Une trentaine de personnes ont été arrêtées dans le cadre de l'enquête sur l'attaque d'une gendarmerie au cours de laquelle deux gendarmes avaient été battus, dont l'un à mort, par des villageois en colère de la province gabonaise de la Ngounié (sud), a indiqué mardi le ministère de la Défense.

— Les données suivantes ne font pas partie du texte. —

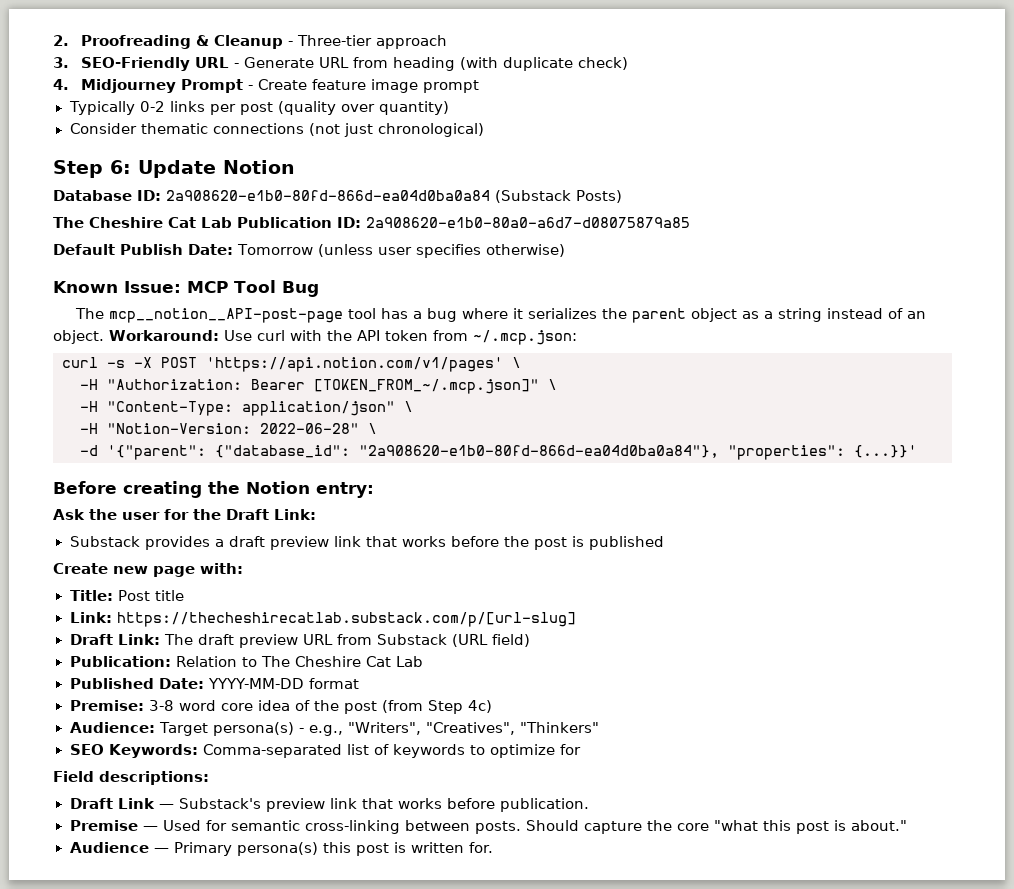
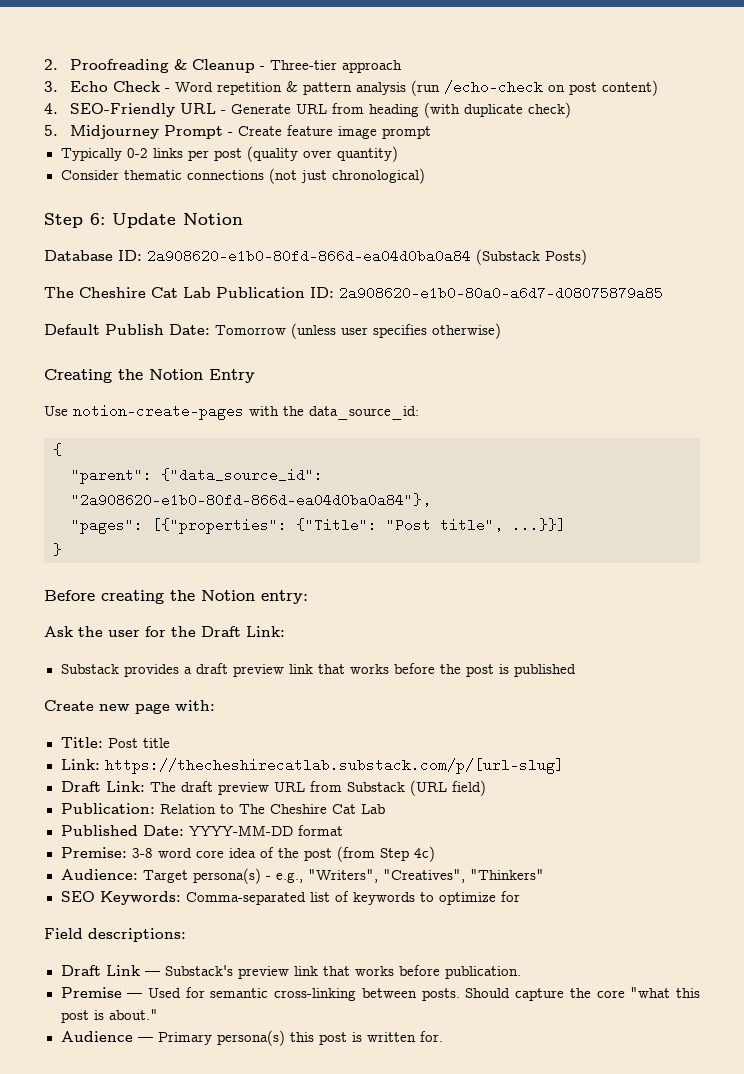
- 3. SEO-Friendly URL - Generate URL from heading (with duplicate check)
+ 3. Echo Check - Word repetition & pattern analysis (run /echo-check on post content)
+ 4. SEO-Friendly URL - Generate URL from heading (with duplicate check)
- 4. Midjourney Prompt - Create feature image prompt
+ 5. Midjourney Prompt - Create feature image prompt
- Known Issue: MCP Tool Bug
- The mcp__notion__API-post-page tool has a bug where it serializes the parent object as a string instead of an object. Workaround: Use curl with the API token from ~/.mcp.json:
- curl -s -X POST 'https://api.notion.com/v1/pages' \
- -H "Authorization: Bearer [TOKEN_FROM_~/.mcp.json]" \
- -H "Content-Type: application/json" \
- -H "Notion-Version: 2022-06-28" \
- -d '{"parent": {"database_id": "2a908620-e1b0-80fd-866d-ea04d0ba0a84"}, "properties": {...}}'
+ Creating the Notion Entry
+ Use notion-create-pages with the data_source_id:
+ {
+ "parent": {"data_source_id": "2a908620-e1b0-80fd-866d-ea04d0ba0a84"},
+ "pages": [{"properties": {"Title": "Post title", ...}}]
+ }

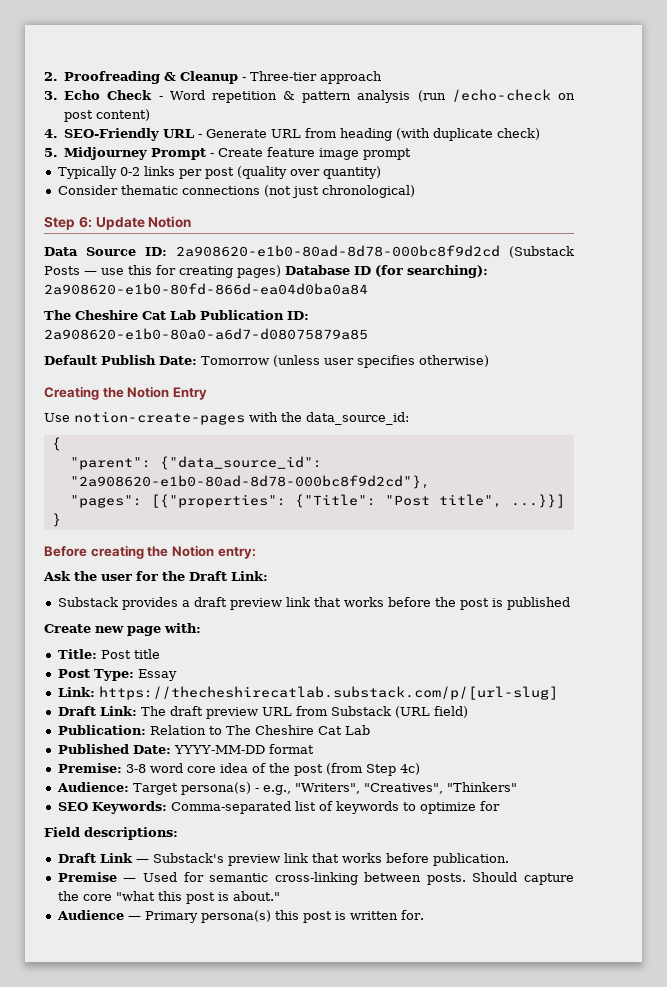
- Database ID: 2a908620-e1b0-80fd-866d-ea04d0ba0a84 (Substack Posts)
+ Data Source ID: 2a908620-e1b0-80ad-8d78-000bc8f9d2cd (Substack Posts — use this for creating pages) Database ID (for searching): 2a908620-e1b0-80fd-866d-ea04d0ba0a84
- "parent": {"data_source_id": "2a908620-e1b0-80fd-866d-ea04d0ba0a84"},
+ "parent": {"data_source_id": "2a908620-e1b0-80ad-8d78-000bc8f9d2cd"},
+ Post Type: Essay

"Une trentaine de personnes ont été interpellées. Une vingtaine sont (en garde à vue) à la brigade de gendarmerie de Mouila (300 km au sud-est de Libreville), et une dizaine ont déjà été déférées à la prison centrale de Mouila", a déclaré à l'AFP le porte-parole du ministère, Gervais Oniane.
Les interpellations et l'enquête se poursuivent, a précisé M. Oniane, ajoutant que les responsabilités exactes de chacune des personnes interpellées dans le passage à tabac des deux gendarmes "restent à définir".
Le 9 septembre, les habitants du canton de Basse-Louétsi avaient attaqué la gendarmerie de Lébamba (400 km au sud-est de Libreville) en représailles à la mort d'un jeune homme, tué dans des circonstances non élucidées lors d'une intervention des forces de l'ordre venues démanteler des barrages érigés quelques jours plus tôt pour appuyer des revendications locales.
Les villageois en colère avaient pris en otage les deux gendarmes, qu'ils avaient publiquement humiliés et battus. L'un d'eux avait succombé tandis que l'autre, donné pour mort dans un premier temps après avoir sombré dans le coma, avait été grièvement blessé.
"Agir comme l'ont fait ces populations du sud du pays est un acte de barbarie sans précédent, qui aurait pu compromettre la paix et la stabilité de notre pays", a déclaré le ministre gabonais de la Défense, Ali Bongo Ondimba, dans un discours prononcé lundi devant des responsables militaires et diffusé à la télévision nationale.
"Il n'y a pas eu bavure de la part de nos hommes", a assuré le ministre, s'appuyant sur un rapport médical indiquant que le jeune homme tué avait été "touché par une arme civile et non une arme de guerre". "Et même s'il y avait eu bavure, rien ne saurait justifier ce qui s'est passé", a-t-il ajouté.
Selon le ministère de la Défense, le jeune homme a victime d'un tir d'un des manifestants qui avaient ouvert le feu avec des armes de chasse sur les forces de l'ordre qui démantelaient les barricades.
Mi-septembre, un porte-parole des ressortissants du canton, Cyrille Massala, avait démenti cette version, assurant qu'"à aucun moment les manifestants n'ont exhibé de prétendus fusils de calibre 12 et encore moins n'en ont fait usage".
La situation avait été stabilisée après l'envoi d'importants renforts de gendarmerie dans la région.